Course Description

Sgc04

Seminar on Software Generation and Configuration

Managing the variability in software systems is rapidly becoming an important factor in software development. Instead of developing and deploying a ``fixed'' one-of-kind system, it is now common to develop a family of systems whose members differ with respect to functionality or technical facilities offered. As a simple example, consider a software development environment that is delivered in a light, professional, and enterprise version, each providing increasing amounts of functionality. As another source for variability, modern systems need to run on different computing platforms and provide a user interface in different natural languages and possibly interaction styles. Finally, systems typically offer extensive means for configuration and customization during installation, startup, and run-time. Again, this extends the space of actual systems of the family.

An important reason for explicitly introducing variability into a system is to obtain reuse of software. Building a separate system for each variant means that the overall development effort and time will increase, and that time to market will be seriously affected. In addition, having multiple systems with significant overlap among them seriously affects the programming and management effort needed in maintenance.

The realization of variability in systems can be achieved using a wide range of techniques. These techniques can be classified into generation of a specific system from a specification of its features, or configuration of a generic system in order to restrict it to the desired set of features.

In this seminar we will study the notion of variability in software systems and generation and configuration techniques for realization of variability, by reading and discussing key papers about the various aspects of variability management.

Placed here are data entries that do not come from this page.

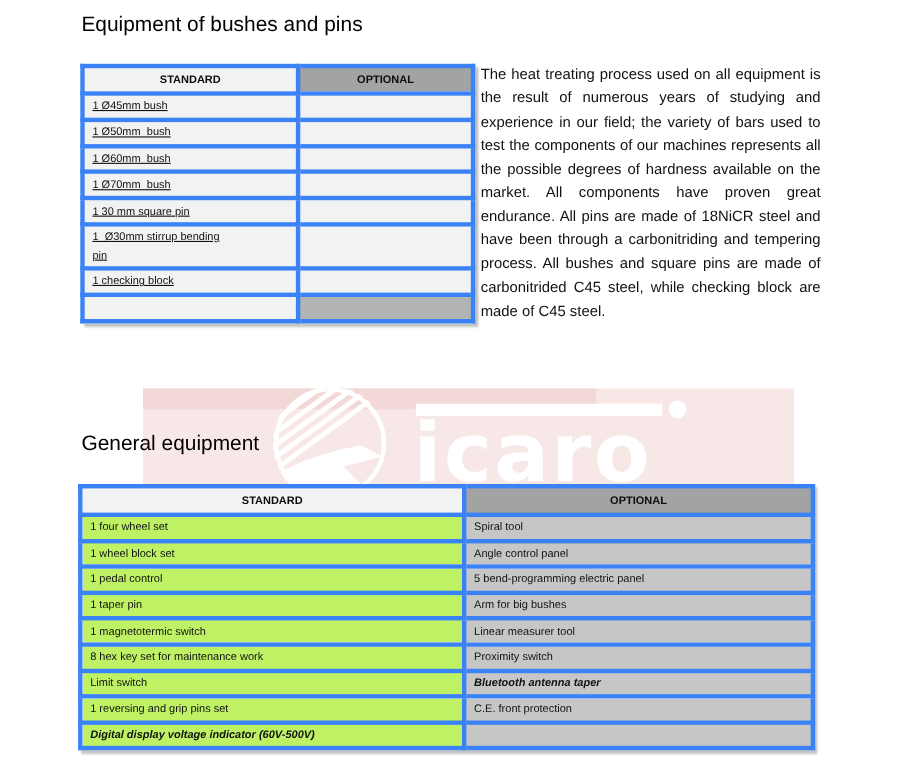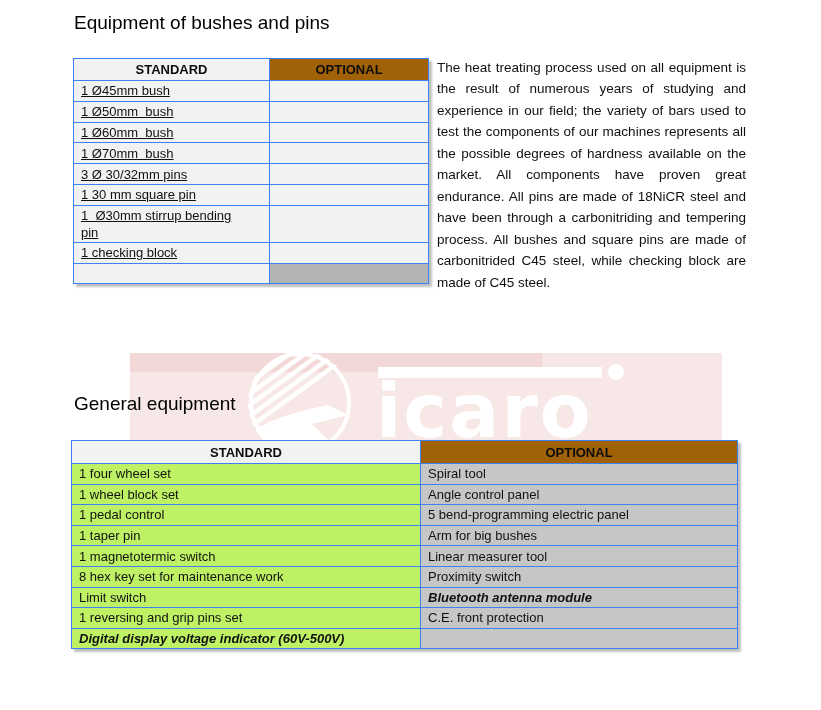"STANDARD" table.t th,table.t td { border: 1px solid #3b82f6 -> 4px solid #3b82f6; font-size: 13px -> 10px }
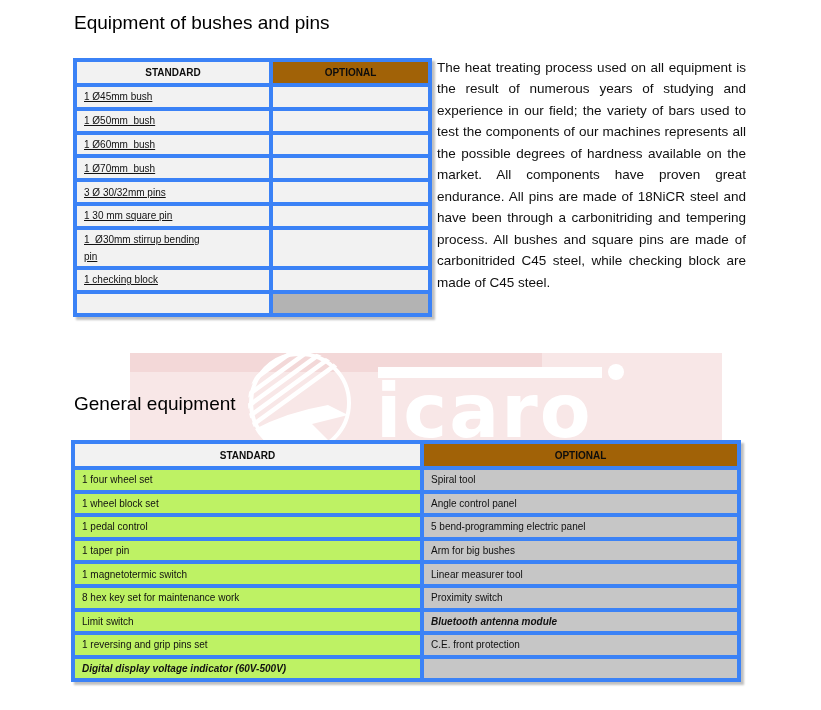"OPTIONAL" table.t th.gray { background: #a16207 -> #a3a3a3 }
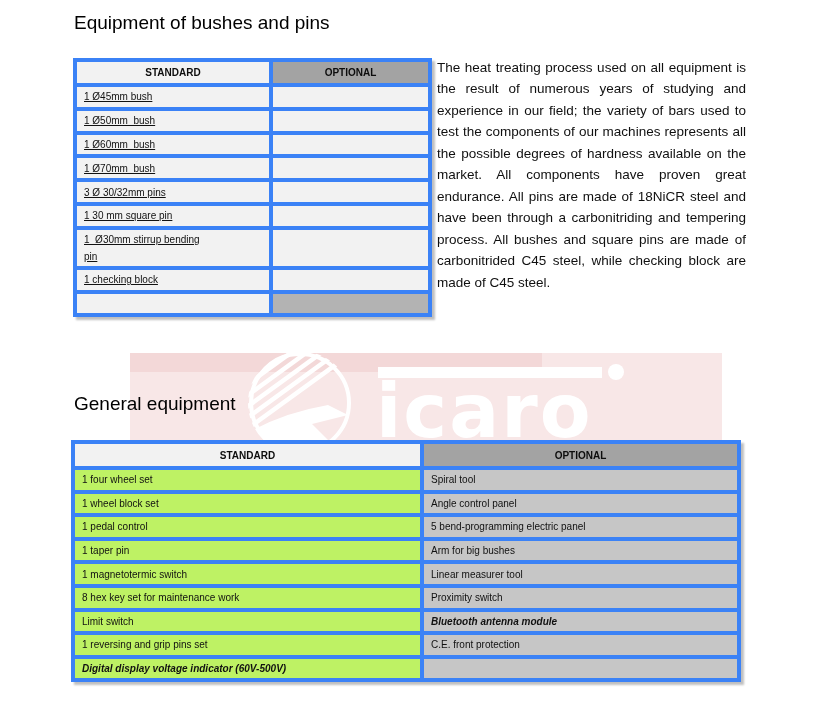"3 Ø 30/32mm pins" tr { html: <tr> <td>3 Ø 30/32mm pins</td> <td></td> </tr> -> none }
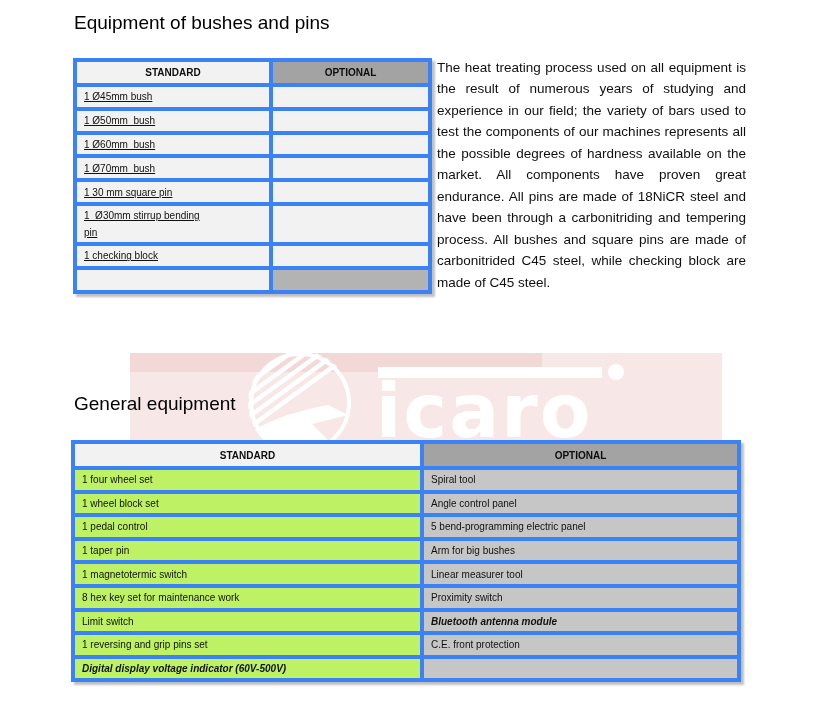"Bluetooth antenna module" td.opt { text: module -> taper }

Participants are expected to read all papers before sessions and to give presentations about several of the papers.

Literature

The literature for the seminar consists of a series of papers, links to which will be published on the following page:

Course Form

This is a seminar in which participants read publications from the scientific literature and give presentations about these papers. The plan is to have two presentations per session and two sessions per week. In order to compare the various techniques students should try out the various techniques on representative (but scaled down) problems. The results of these experiments should be reported in a paper.

Examination

The grade for the seminar is based on the grades for the presentations (50%) and for the paper (50%).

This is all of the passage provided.